(INPUT RECORDS):
※ ※ ※

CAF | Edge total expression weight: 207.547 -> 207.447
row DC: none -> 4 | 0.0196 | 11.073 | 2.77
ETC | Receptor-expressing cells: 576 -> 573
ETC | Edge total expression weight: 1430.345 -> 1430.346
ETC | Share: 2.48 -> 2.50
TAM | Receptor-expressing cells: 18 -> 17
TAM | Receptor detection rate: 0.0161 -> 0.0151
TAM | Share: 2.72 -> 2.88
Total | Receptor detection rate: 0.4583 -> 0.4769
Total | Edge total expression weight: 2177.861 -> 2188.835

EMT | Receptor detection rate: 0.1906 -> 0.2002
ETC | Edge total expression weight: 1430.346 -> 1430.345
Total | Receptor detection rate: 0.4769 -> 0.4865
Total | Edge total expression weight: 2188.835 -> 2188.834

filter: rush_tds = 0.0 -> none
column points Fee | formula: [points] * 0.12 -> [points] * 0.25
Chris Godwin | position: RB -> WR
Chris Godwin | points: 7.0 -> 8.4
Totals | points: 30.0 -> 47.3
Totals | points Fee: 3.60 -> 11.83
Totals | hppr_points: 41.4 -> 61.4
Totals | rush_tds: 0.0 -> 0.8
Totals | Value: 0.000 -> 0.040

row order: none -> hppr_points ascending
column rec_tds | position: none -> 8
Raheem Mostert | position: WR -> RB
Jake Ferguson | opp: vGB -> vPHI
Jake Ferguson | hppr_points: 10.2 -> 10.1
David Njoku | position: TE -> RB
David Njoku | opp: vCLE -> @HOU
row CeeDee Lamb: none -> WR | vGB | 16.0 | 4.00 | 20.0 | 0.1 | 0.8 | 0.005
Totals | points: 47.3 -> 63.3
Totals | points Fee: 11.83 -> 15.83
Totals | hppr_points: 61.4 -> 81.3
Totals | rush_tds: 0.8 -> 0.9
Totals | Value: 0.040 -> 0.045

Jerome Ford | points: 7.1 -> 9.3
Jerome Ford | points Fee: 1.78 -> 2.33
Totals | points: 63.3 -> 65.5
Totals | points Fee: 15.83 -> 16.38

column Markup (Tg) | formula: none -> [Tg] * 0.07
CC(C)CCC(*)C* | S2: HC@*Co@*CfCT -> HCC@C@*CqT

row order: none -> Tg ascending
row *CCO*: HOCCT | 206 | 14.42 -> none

※ ※ ※

(PROBLEM REQUIREMENTS): Please reproduce the listing word for word, but only from the line that contains "TAM | Receptor-expressing cells: 18 -> 17" to its last line, inclusive.

(EXERCISE SOLUTION):
TAM | Receptor-expressing cells: 18 -> 17
TAM | Receptor detection rate: 0.0161 -> 0.0151
TAM | Share: 2.72 -> 2.88
Total | Receptor detection rate: 0.4583 -> 0.4769
Total | Edge total expression weight: 2177.861 -> 2188.835

EMT | Receptor detection rate: 0.1906 -> 0.2002
ETC | Edge total expression weight: 1430.346 -> 1430.345
Total | Receptor detection rate: 0.4769 -> 0.4865
Total | Edge total expression weight: 2188.835 -> 2188.834

filter: rush_tds = 0.0 -> none
column points Fee | formula: [points] * 0.12 -> [points] * 0.25
Chris Godwin | position: RB -> WR
Chris Godwin | points: 7.0 -> 8.4
Totals | points: 30.0 -> 47.3
Totals | points Fee: 3.60 -> 11.83
Totals | hppr_points: 41.4 -> 61.4
Totals | rush_tds: 0.0 -> 0.8
Totals | Value: 0.000 -> 0.040

row order: none -> hppr_points ascending
column rec_tds | position: none -> 8
Raheem Mostert | position: WR -> RB
Jake Ferguson | opp: vGB -> vPHI
Jake Ferguson | hppr_points: 10.2 -> 10.1
David Njoku | position: TE -> RB
David Njoku | opp: vCLE -> @HOU
row CeeDee Lamb: none -> WR | vGB | 16.0 | 4.00 | 20.0 | 0.1 | 0.8 | 0.005
Totals | points: 47.3 -> 63.3
Totals | points Fee: 11.83 -> 15.83
Totals | hppr_points: 61.4 -> 81.3
Totals | rush_tds: 0.8 -> 0.9
Totals | Value: 0.040 -> 0.045

Jerome Ford | points: 7.1 -> 9.3
Jerome Ford | points Fee: 1.78 -> 2.33
Totals | points: 63.3 -> 65.5
Totals | points Fee: 15.83 -> 16.38

column Markup (Tg) | formula: none -> [Tg] * 0.07
CC(C)CCC(*)C* | S2: HC@*Co@*CfCT -> HCC@C@*CqT

row order: none -> Tg ascending
row *CCO*: HOCCT | 206 | 14.42 -> none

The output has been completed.